++++ Data for this task ++++
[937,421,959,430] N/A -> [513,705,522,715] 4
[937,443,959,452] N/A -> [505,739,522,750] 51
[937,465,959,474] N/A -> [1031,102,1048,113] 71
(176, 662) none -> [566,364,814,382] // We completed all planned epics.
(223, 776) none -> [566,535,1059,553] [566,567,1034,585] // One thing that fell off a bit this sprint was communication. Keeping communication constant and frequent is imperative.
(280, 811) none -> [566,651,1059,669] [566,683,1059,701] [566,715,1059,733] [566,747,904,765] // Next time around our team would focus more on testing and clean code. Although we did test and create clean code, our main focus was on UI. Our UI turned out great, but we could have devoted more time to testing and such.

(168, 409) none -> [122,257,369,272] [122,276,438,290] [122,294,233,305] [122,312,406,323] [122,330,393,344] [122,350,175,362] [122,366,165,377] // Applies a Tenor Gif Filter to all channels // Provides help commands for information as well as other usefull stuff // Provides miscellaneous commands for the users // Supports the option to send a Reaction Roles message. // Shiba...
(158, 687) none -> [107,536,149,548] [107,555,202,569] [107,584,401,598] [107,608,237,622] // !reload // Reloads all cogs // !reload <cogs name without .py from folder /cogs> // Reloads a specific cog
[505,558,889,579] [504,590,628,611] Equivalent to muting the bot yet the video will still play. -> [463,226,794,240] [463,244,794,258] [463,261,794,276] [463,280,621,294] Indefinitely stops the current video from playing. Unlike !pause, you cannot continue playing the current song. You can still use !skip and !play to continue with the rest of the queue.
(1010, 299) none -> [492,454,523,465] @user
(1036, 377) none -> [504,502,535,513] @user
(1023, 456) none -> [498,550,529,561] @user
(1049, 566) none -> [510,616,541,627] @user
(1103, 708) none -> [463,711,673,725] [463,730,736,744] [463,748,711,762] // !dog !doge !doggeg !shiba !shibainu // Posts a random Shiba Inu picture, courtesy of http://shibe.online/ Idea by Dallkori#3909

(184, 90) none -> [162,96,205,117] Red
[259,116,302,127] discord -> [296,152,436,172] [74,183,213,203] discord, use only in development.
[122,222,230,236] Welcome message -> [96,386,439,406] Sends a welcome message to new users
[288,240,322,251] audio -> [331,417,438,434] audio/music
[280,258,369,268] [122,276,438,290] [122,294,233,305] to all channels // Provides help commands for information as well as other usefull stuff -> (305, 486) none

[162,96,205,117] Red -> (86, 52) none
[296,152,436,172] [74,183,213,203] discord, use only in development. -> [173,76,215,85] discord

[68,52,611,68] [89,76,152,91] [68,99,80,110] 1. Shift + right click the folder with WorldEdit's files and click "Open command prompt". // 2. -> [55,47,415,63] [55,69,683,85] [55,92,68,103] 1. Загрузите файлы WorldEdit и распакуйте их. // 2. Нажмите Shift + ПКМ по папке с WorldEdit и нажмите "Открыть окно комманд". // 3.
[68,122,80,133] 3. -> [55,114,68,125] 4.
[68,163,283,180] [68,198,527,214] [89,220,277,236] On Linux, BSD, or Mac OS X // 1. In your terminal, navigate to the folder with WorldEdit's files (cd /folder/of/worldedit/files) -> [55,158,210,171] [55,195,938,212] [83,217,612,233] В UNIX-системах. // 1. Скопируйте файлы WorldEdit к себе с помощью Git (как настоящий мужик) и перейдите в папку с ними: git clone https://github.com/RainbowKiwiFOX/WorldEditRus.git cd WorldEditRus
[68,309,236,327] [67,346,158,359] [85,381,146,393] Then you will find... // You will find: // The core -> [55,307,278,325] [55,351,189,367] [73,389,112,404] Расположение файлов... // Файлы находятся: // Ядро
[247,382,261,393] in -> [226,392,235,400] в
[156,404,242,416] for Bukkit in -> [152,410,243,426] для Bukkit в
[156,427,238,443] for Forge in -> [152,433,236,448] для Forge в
++++
## Problem to solve:
Looking at the records above, return exactly the lines from the line with "-> [173,76,215,85] discord" to the line with "[68,52,611,68] [89,76,152,91] [68,99,80,110]", both ends included.

## Written reply:
[296,152,436,172] [74,183,213,203] discord, use only in development. -> [173,76,215,85] discord

[68,52,611,68] [89,76,152,91] [68,99,80,110] 1. Shift + right click the folder with WorldEdit's files and click "Open command prompt". // 2. -> [55,47,415,63] [55,69,683,85] [55,92,68,103] 1. Загрузите файлы WorldEdit и распакуйте их. // 2. Нажмите Shift + ПКМ по папке с WorldEdit и нажмите "Открыть окно комманд". // 3.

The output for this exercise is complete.